À Los Angeles, le musée inédit porté par Refik Anadol ouvrira ses portes le 20 juin prochain. Mais que sait-on réellement de Dataland, ce tout premier espace d’exposition consacré à l’IA ?
Il y a des lieux qui changent la définition même de ce qu’est un musée. Dataland est l’un de ceux-là. Imaginé par Refik Anadol et son partenaire de studio, Efsun Erkılıç, ce temple de 25 000 mètres carrés installé au cœur du Grand L.A de Frank Gehry ne se contente pas de présenter des œuvres : lui aussi, en est une. Une oeuvre vivante, sensorielle, mémorielle, en phase avec son époque. « Depuis 5 000 ans, les œuvres d’art touchent les gens, mais cette relation a toujours été à sens unique, déclare l’artiste turc, à l’origine du projet. Lors du développement de Dataland, nous nous sommes demandé : “Les œuvres d’art peuvent-elles nous ressentir en retour ?” Nous rêvions d’un lieu où le public et l’œuvre d’art pourraient fusionner, créant une boucle de rétroaction d’émotions collectives. Grâce à des collaborations avec des innovateurs extraordinaires et à des technologies directement intégrées à l’architecture elle-même, ce rêve est désormais devenu réalité. »
Une utopie rendue possible grâce à l’intégration invisible de technologies de pointe dans les murs, les plafonds et les sols du bâtiment, ainsi qu’à un système informatique centralisé, sorte de centre névralgique du musée, capable de traiter et de réagir en temps réel.

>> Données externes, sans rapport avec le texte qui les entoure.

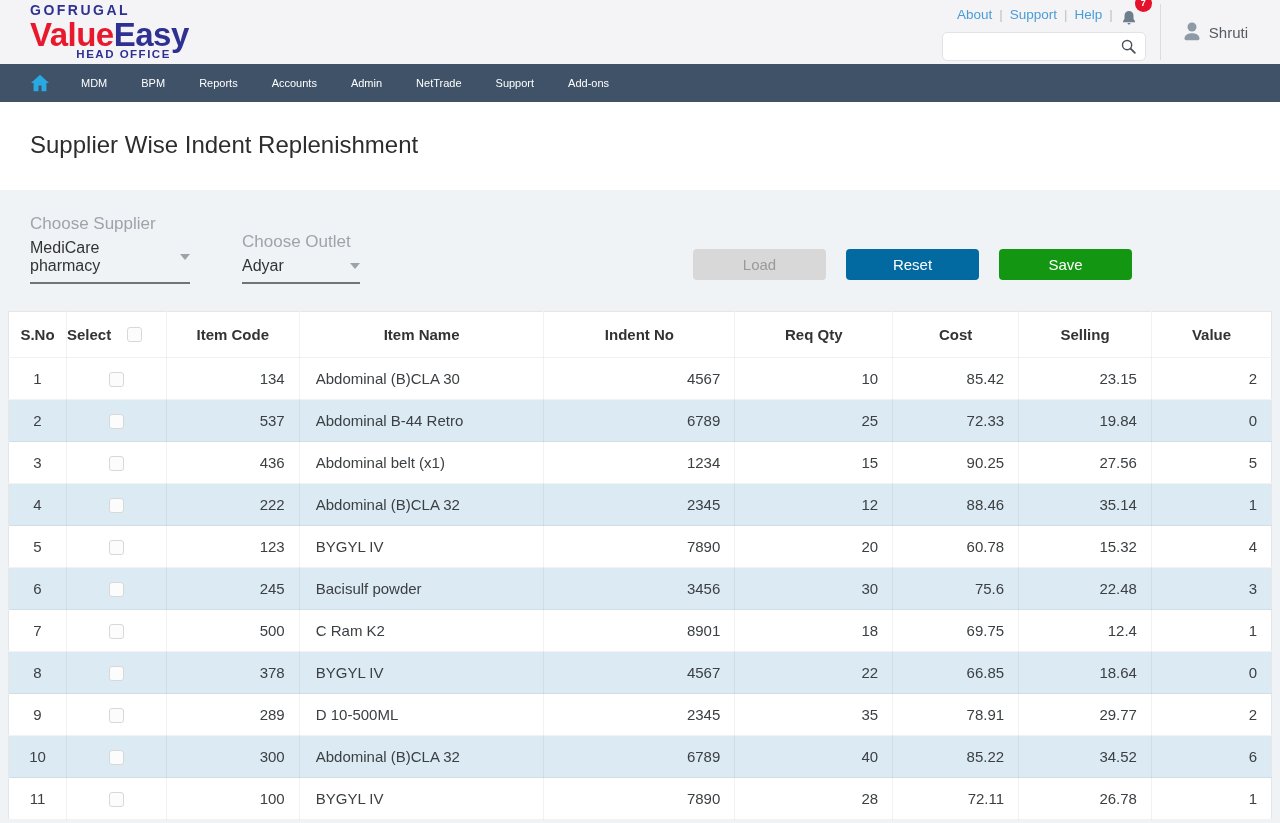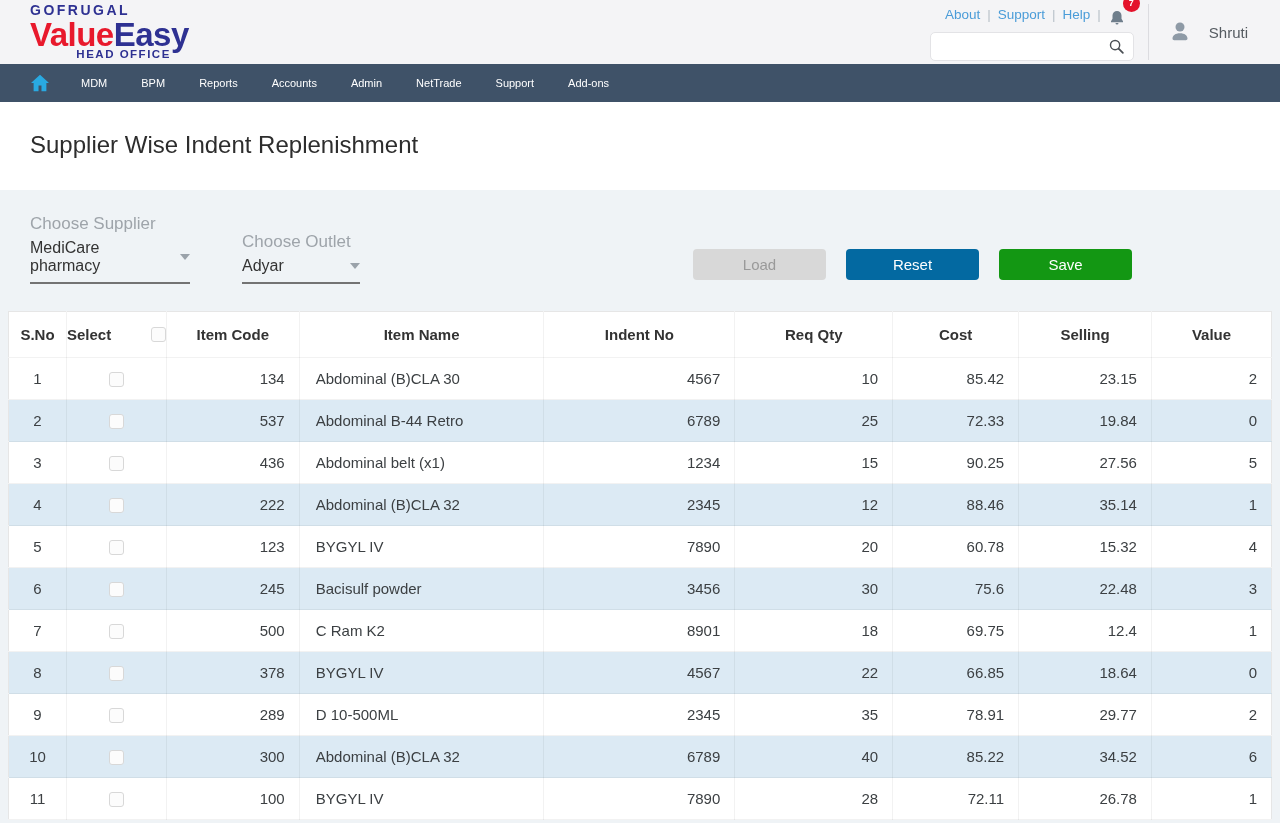--- a/index.html
+++ b/index.html
@@ -28,7 +28,7 @@
                 display:flex; align-items:center; padding:0 8px; }
   .search-box input { flex:1; border:none; outline:none; font-size:13px; background:transparent; min-width:0;}
   .vdivider { width:1px; height:56px; background:#dcdce0; margin:0 16px 0 14px; }
-  .user { display:flex; align-items:center; gap:14px; margin-right:32px; }
+  .user { display:flex; align-items:center; gap:2px; margin-right:32px; }
   .user-name { font-size:15px; color:#555b61; }
 
   

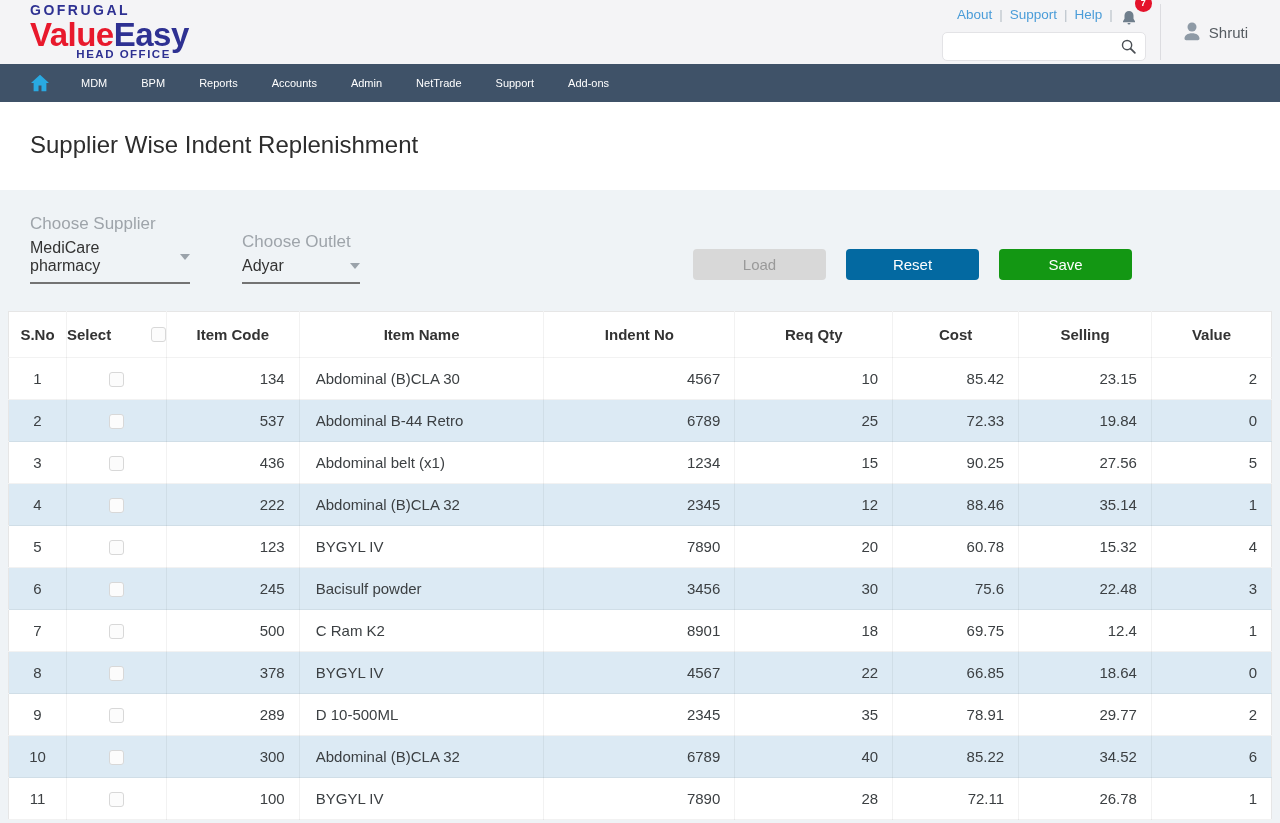--- a/index.html
+++ b/index.html
@@ -75,7 +75,7 @@
   .c-indent, .c-qty, .c-cost, .c-selling, .c-value { text-align:right; padding-right:14px; }
   .cb { width:15px; height:15px; border:1px solid #d8d8d8; background:#fcfcfc; border-radius:3px;
         display:inline-block; vertical-align:middle; cursor:pointer; }
-  .th-select { display:flex; align-items:center; justify-content:space-between; gap:16px; height:100%; }
+  .th-select { display:flex; align-items:center; justify-content:flex-start; gap:16px; height:100%; }
 </style>
 </head>
 <body>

L’art comme on ne l’a jamais vu
C’est d’ailleurs grâce à ces diverses innovations technologiques que l’exposition inaugurale paraît d’avance si spectaculaire. Intitulée Machine Dreams: Rainforest, cette dernière traverse cinq galeries pour parler d’écologie différemment, en engageant tous les sens simultanément. Les yeux d’abord : 1,5 milliard de pixels répartis entre 84 projecteurs 4K, 1 577 dalles LED sur 3 500 mètres carrés, et une « Infinity Room », sorte de grand cube immersif. Les oreilles, ensuite : 250 enceintes diffusant une bande-son évolutive où se mêlent une composition originale, une écologie acoustique de la forêt tropicale et des chants sacrés Yawanawá. Le toucher est également sollicité grâce à trois écrans tactiles transparents qui invitent les visiteurs à créer leurs propres œuvres d’art en temps réel grâce à ce que Refink Anadol nomme le « pinceau pensant ».

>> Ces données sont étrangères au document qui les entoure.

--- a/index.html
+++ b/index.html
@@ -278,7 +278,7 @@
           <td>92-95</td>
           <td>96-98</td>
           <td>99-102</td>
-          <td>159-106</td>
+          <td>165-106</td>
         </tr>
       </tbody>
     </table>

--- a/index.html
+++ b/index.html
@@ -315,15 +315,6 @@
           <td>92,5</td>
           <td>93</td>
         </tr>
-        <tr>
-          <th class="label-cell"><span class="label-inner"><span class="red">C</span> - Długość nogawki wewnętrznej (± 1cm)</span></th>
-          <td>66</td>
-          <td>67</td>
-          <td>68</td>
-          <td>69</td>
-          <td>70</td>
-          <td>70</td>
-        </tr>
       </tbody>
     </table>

Moins évident dans un musée, l’odorat est lui-aussi mis à l’épreuve grâce à L’Oréal Luxe, partenaire olfactif, qui a co-développé 12 empreintes avant-gardistes portées par des diffuseurs individuels, dont le Scent of Data, synthèse de muscs et d’aldéhyde, censé évoquer « la pulsation du code ». Et enfin, le goût, à travers un médium révolutionnaire de sculpture de données : Data.Chocolate, une expérience gustative exclusive imaginée en partenariat avec Valerie Gordon de Valerie Confections.

La version artistique de l’usine de Willy Wonka ?
Quant à savoir comment tout cela a-t-il pu être possible, disons que l’existence de DATALAND s’appuie avant tout sur de multiples révolutions technologiques, toutes mises au service de l’expérience muséale. Le cerveau du musée, baptisé Connectome, est un système de calcul haute performance qui orchestre en temps réel l’ensemble des flux de données à travers les différentes galeries. C’est lui qui fait vivre le Large Nature Model (LNM), pièce maîtresse du dispositif imaginée par le Refik Anadol Studio : une IA multimodale entraînée exclusivement sur le monde naturel, à partir de plus de 500 millions d’images issues de partenaires comme le Smithsonian, le Cornell Lab of Ornithology ou le Natural History Museum de Londres. Premier modèle de ce type à être en accès libre, le LNM est hébergé sur Google Cloud dans une zone à faible empreinte carbone en Oregon, fonctionnant à 87 % sur des énergies renouvelables. Résultat ? À peine l’équivalent d’une charge de smartphone suffit à régénérer l’œuvre pour chaque visiteur.
Au Dataland, il n’y a donc pas de boucle préenregistrée, ni de scénario figé, mais un dialogue vivant entre chair et algorithme. Et alors que Willy Wonka révolutionnait le monde du chocolat, Refik Anadol, lui, espère bouleverser complètement celui de la monstration muséale avec cette folle promesse, dont on pourra juger la crédibilité dès cet été.